SOURCE DATA:
-- Opening Marker --
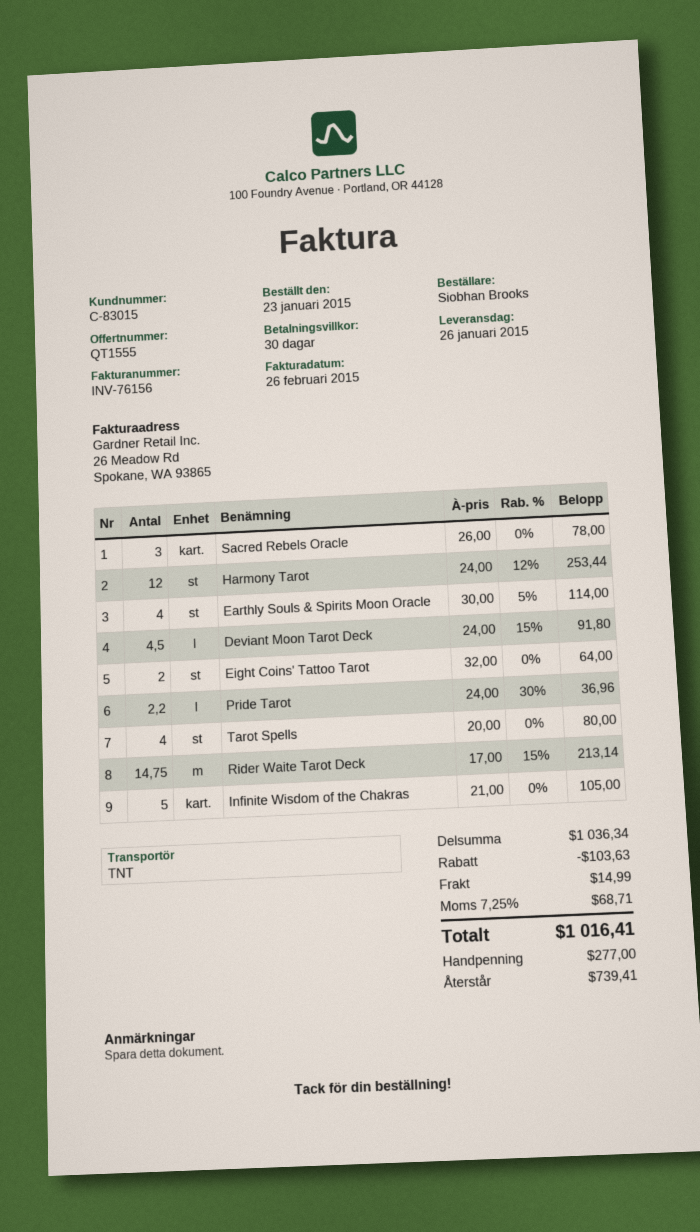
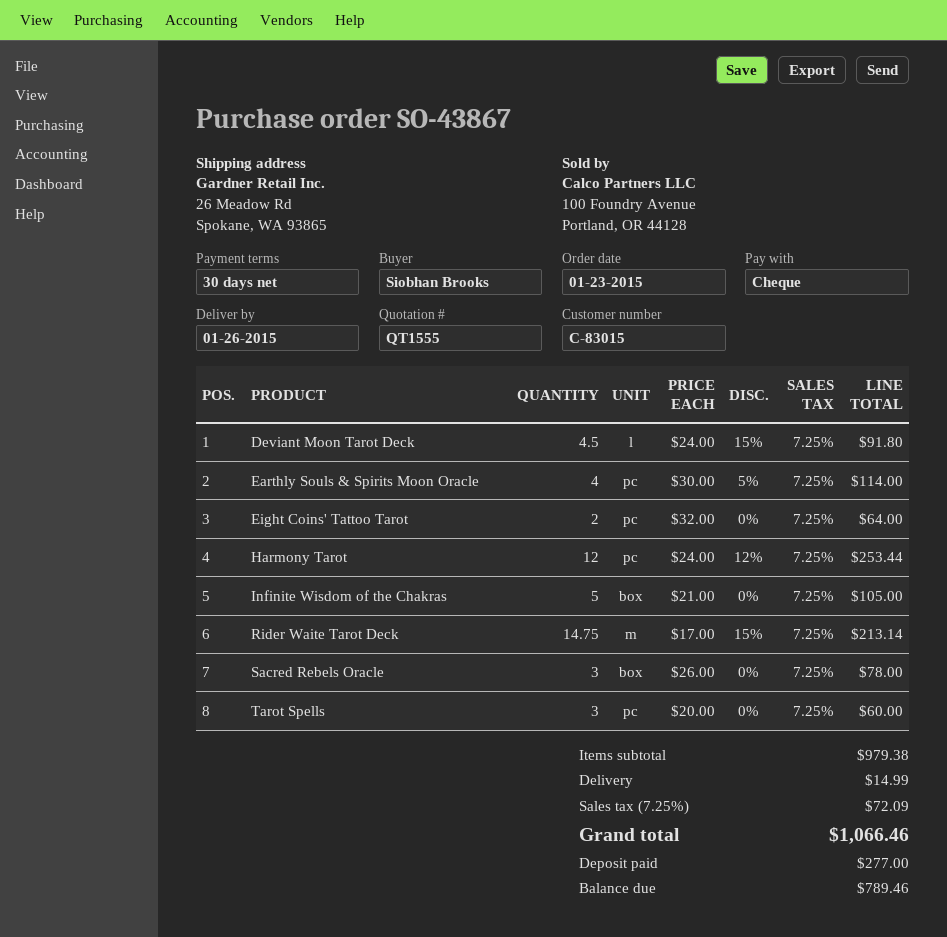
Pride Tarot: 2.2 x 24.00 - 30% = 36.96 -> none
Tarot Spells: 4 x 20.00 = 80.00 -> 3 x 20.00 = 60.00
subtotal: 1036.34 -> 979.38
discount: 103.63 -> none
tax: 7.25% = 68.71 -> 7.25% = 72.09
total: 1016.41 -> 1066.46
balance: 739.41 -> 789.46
-- Closing Marker --
-- Opening Marker --
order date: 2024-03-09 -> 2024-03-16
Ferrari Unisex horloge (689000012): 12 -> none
-- Closing Marker --
TASK GOAL: Scan the lines above for "order date: 2024-03-09 -> 2024-03-16" and for "Ferrari Unisex horloge". Repeat exactly the line holding each of them and every line in between.

TASK RESPONSE:
order date: 2024-03-09 -> 2024-03-16
Ferrari Unisex horloge (689000012): 12 -> none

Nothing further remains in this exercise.